TASK DIRECTIONS » Give the data below again exactly, and drop each picture from it.

EXERCISE MATERIAL »

# # # # #

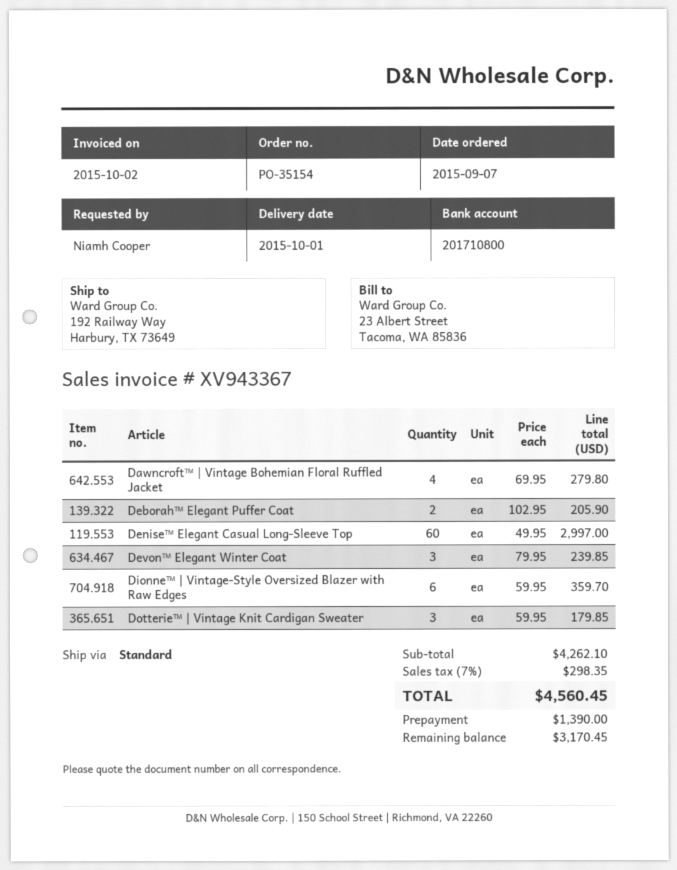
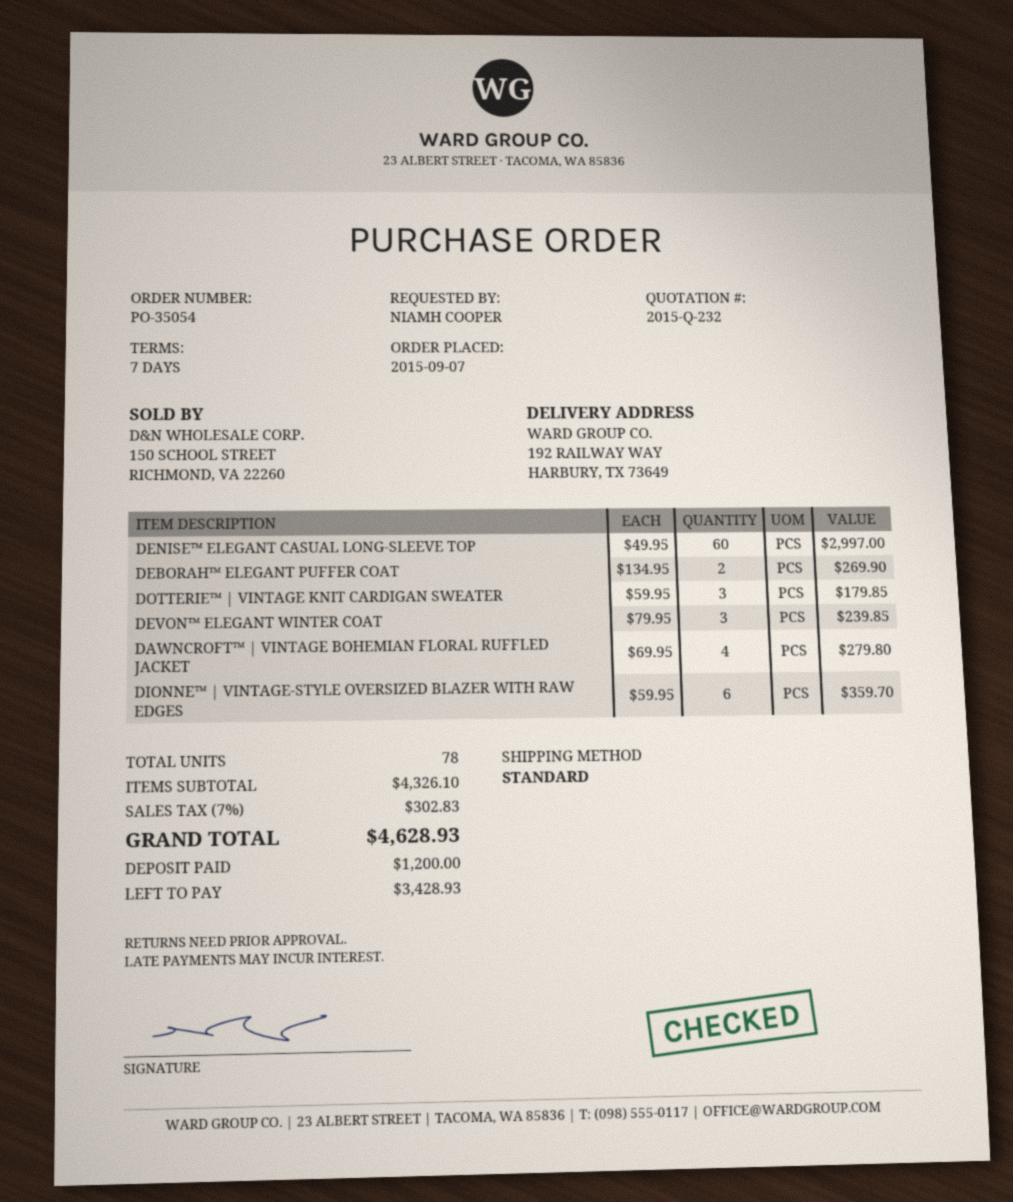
order number: PO-35154 -> PO-35054
Deborah™ Elegant Puffer Coat: 2 x 102.95 = 205.90 -> 2 x 134.95 = 269.90
subtotal: 4262.10 -> 4326.10
tax: 7% = 298.35 -> 7% = 302.83
total: 4560.45 -> 4628.93
deposit: 1390.00 -> 1200.00
balance: 3170.45 -> 3428.93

# # # # #

ANSWER TO THIS PROBLEM »
order number: PO-35154 -> PO-35054
Deborah™ Elegant Puffer Coat: 2 x 102.95 = 205.90 -> 2 x 134.95 = 269.90
subtotal: 4262.10 -> 4326.10
tax: 7% = 298.35 -> 7% = 302.83
total: 4560.45 -> 4628.93
deposit: 1390.00 -> 1200.00
balance: 3170.45 -> 3428.93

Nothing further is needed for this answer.